Abraços carinhosos, obrigada sempre pela sua visita!

Slide3

Algumas dicas

Post Anterior Próximo Post

Você também pode gostar

Sem comentários

  • Responder maria stella 6 de fevereiro de 2016 at 13:51

    Bom dia . Sua filha e linda tambem tenho um filho lindo com autismo leve neste exato momento passamos por um periodo doloroso e sua segunda crise a primeira em 2013 o psiquiatra esta fazendo ajuste da medicacao desde dezembro so que fica assim 04 dias super centrado no quinto novamente a falta de sono e o desequilibrio. Ja estamos esgotados sem forcas pedindo a Deus que isso passe logo ele e um rapaizinho de 18 anos lindo tranquilo alegre quando o vejo assim corta meu coracao pois no caso dele as crises duran demais sao meses de sofrimento as vezes mim pergunto se pode ser a medicacao so que tentamos tirar e foi otimo nos primeiros dias depois um inferno so Deus por nos. Bjs .fiquem com Deus.
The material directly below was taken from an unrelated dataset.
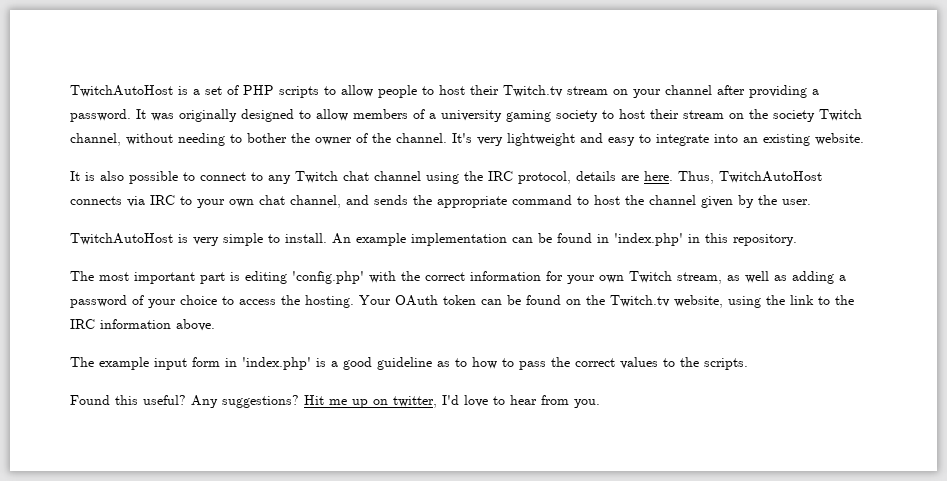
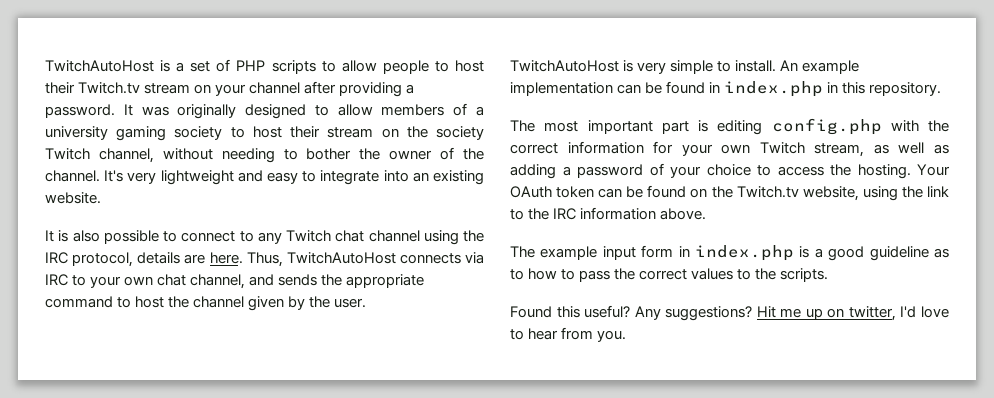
[614,233,683,246] 'index.php' -> [724,81,824,97] index.php
[292,271,364,284] 'config.php' -> [771,118,882,135] config.php
[242,357,311,370] 'index.php' -> [695,245,794,261] index.php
    • Responder faustacristina 6 de fevereiro de 2016 at 15:52

      Oi Maria Stella
      Obrigada, Milena é mesmo uma linda né?!
      Eu não imagino o que deve ser isso viu, pois em alguns momentos em que ela se descontrolou eu fiquei totalmente arrasada. No caso da Milena era a medicação, nós tentamos muitos ajustes, muitas trocas e nada deu certo. Aos poucos fomos saindo da dependência da medicação mas eu entendo que nem todo mundo consegue se livrar dos remédios. Realmente cada um é cada um.
      Eu desejo que as crises não se prolonguem e que você consigam o remédio certo. Desejo muito e vou ficar feliz se você me der noticias de vez em quando. E se tiver algo que eu possa fazer, por favor, conta comigo.
      Um abraço carinhoso para você e para seu filho!!!